Dear Care and Feeding,

My husband and I just found out we are pregnant with our first child, and I am freaking out with both excitement and extreme terror! I’m considered advanced maternal age, at 39. I’ll be 40 when the baby is born! I keep reading so much about the risk of miscarriage and birth defects at this age. What advice do you have for us as we’re entering parenthood at a later stage in life?

—Cautiously Optimistic

Dear CO,

You’ve read enough now to know that there are increased risks. There is nothing you can do to prevent a miscarriage if it turns out the pregnancy isn’t viable; there is nothing you can do to guarantee a baby born without a disability. So stop reading about risk and start allowing yourself to embrace the future. Read other things. Pick one practical book about what’s ahead—for example, Pregnancy, Childbirth, and the Newborn—and then, shortly before the baby is due, read Nina Barrett’s I Wish Someone Had Told Me. Otherwise, I suggest reading for inspiration and joy. Some books about babies and parenthood that I love: Rivka Galchen’s Little Labors, Anne Lamott’s Operating Instructions, Ayun Halliday’s The Big Rumpus.

I was 38 when my daughter was born, and many women are older than that when they first become mothers. Once your child is here, you will discover what I (and they) did, which is that there are advantages to being an older parent. (For example, I never once felt constrained, or that I was missing out, because of the demands of parenthood: I was able to thoroughly enjoy it in a way I know I could not have had I been 10 years younger.) For sure you will have less energy than a 25-year-old, but you will also be wiser, and better equipped to handle the many, many challenges ahead (I found this a fair trade-off).

Dear Care and Feeding,

I don’t really know anything about babies, but I’m a young person who loves to knit, and I especially enjoy knitting baby gifts for older friends and cousins when they are pregnant. So far, I have stuck to gender-neutral sweaters because I’ve been told that knitted blankets are a no-no. Is this correct? And if it’s true that such blankets cannot be used in cribs, are there other ways new parents might be able to use or appreciate a hand-knit baby blanket—or should I stick to sweaters?

—Bored of Sweaters

Dear BoS,

It’s true that we’ve known for some time now that knit blankets in a crib increase the risk of SIDS. But parents of babies still do use blankets for other purposes—wrapped around their babies while holding them, or over their lap when in a car seat or a stroller, or when setting the baby down on the floor for supervised playtime, or to cover up while nursing.

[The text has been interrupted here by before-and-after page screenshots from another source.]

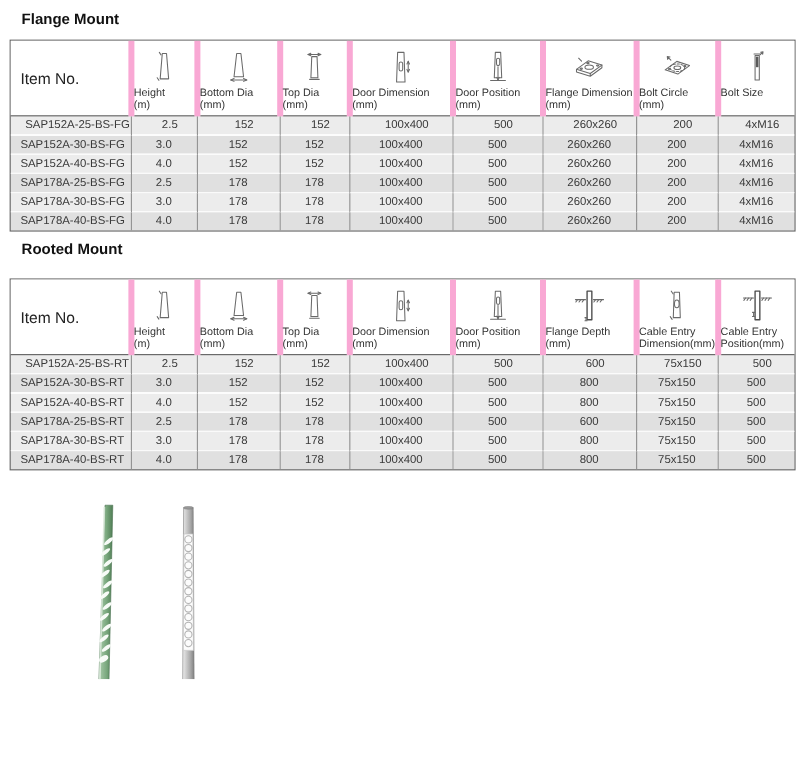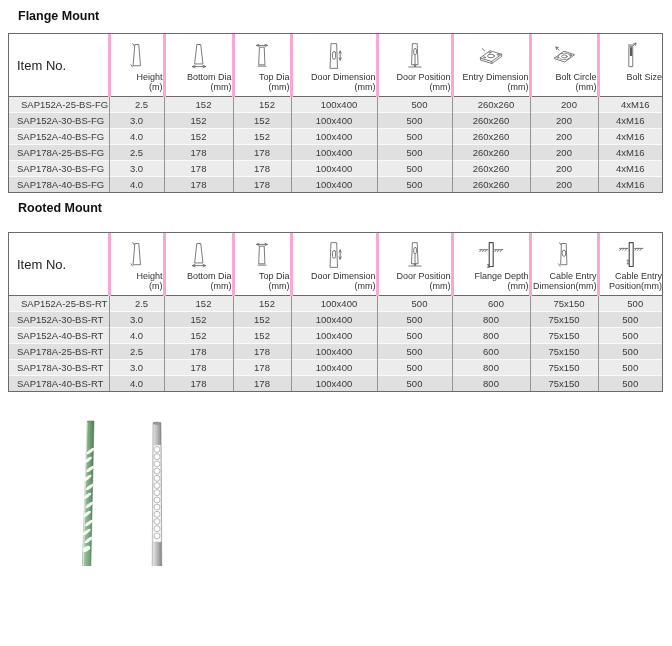--- a/index.html
+++ b/index.html
@@ -15,7 +15,7 @@
   col.c0{width:100px}col.c1{width:55px}col.c2{width:69px}col.c3{width:58px}col.c4{width:86px}
   col.c5{width:75px}col.c6{width:78px}col.c7{width:68px}col.c8{width:64px}
   thead tr{height:62px;}
-  th{border-right:3px solid #f9a8d4;border-bottom:1px solid #6a6a6a;background:#fff;
+  th{border-right:5px solid #f9a8d4;border-bottom:1px solid #6a6a6a;background:#fff;
      font-weight:normal;vertical-align:bottom;padding:4px 0 3px;}
   th:last-child,td:last-child{border-right:none;}
   th.item-h{vertical-align:middle;text-align:left;padding-left:8px;font-size:13px;color:#222;}

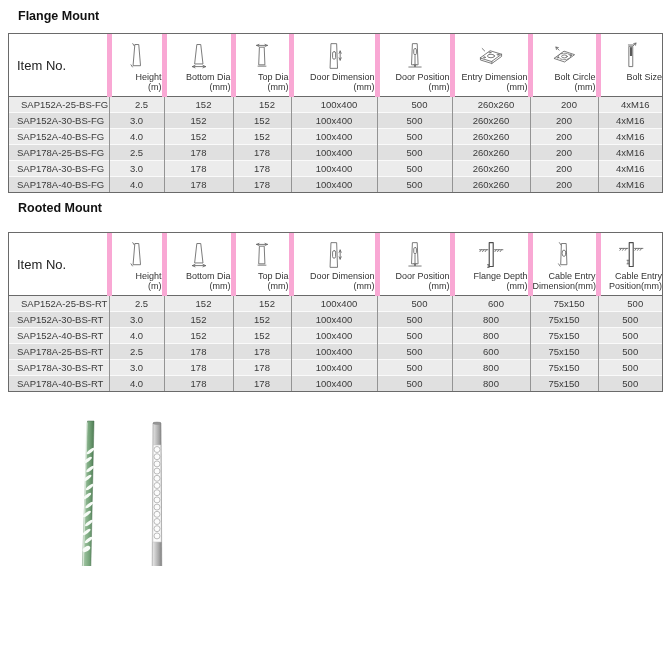--- a/index.html
+++ b/index.html
@@ -21,7 +21,7 @@
   th.item-h{vertical-align:middle;text-align:left;padding-left:8px;font-size:13px;color:#222;}
   .col-icon{display:block;margin:0 auto 1px auto;height:30px;width:32px;
             stroke:#6a6a6a;fill:none;stroke-width:1;stroke-linecap:round;stroke-linejoin:round;}
-  .col-label,.col-unit{font-size:9px;line-height:10.5px;text-align:right;color:#333;white-space:nowrap;}
+  .col-label,.col-unit{font-size:9px;line-height:10.5px;text-align:left;color:#333;white-space:nowrap;}
   .col-unit{min-height:10.5px;}
   td{border-right:1px solid #949494;border-top:1px solid #fafafa;height:15px;
      font-size:9.5px;color:#3a3a3a;text-align:center;padding:0 2px;white-space:nowrap;overflow:hidden;}

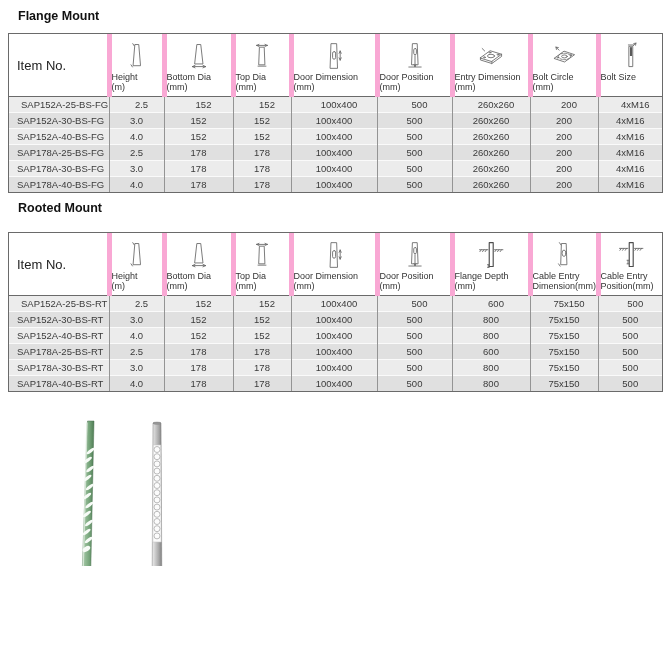--- a/index.html
+++ b/index.html
@@ -173,7 +173,7 @@
             <svg class="col-icon">
                 <use href="#sym-flange-dimension"></use>
               </svg>
-            <div class="col-label">Entry Dimension</div>
+            <div class="col-label">Flange Dimension</div>
             <div class="col-unit">(mm)</div>
           </th>
           <th>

Or, if it’s really pretty, as nursery décor for the time being—and who knows, it might turn into that perfect transitional object for the toddler the baby will be soon enough. Honestly, I don’t know of any new mother who wouldn’t be touched to receive a soft hand-knit blanket made by someone who loves her and will love the child who’s coming. If you have a yen to make a baby blanket, I say go for it—and include a card that says something along the lines of “I know it’s not safe to use this in the crib because of SIDS, but I thought you and your baby might enjoy having it to use outside the crib.” Just to be safe, just as a reminder.

Or—since you’re an expert-enough knitter to make a sweater (I’m impressed; I can barely manage a very messy winter scarf)—you might try your hand at a hat or booties or a set of towels made with cotton yarn. I didn’t have any friends who were knitters when my daughter was born, and you’re making me feel sorry for myself.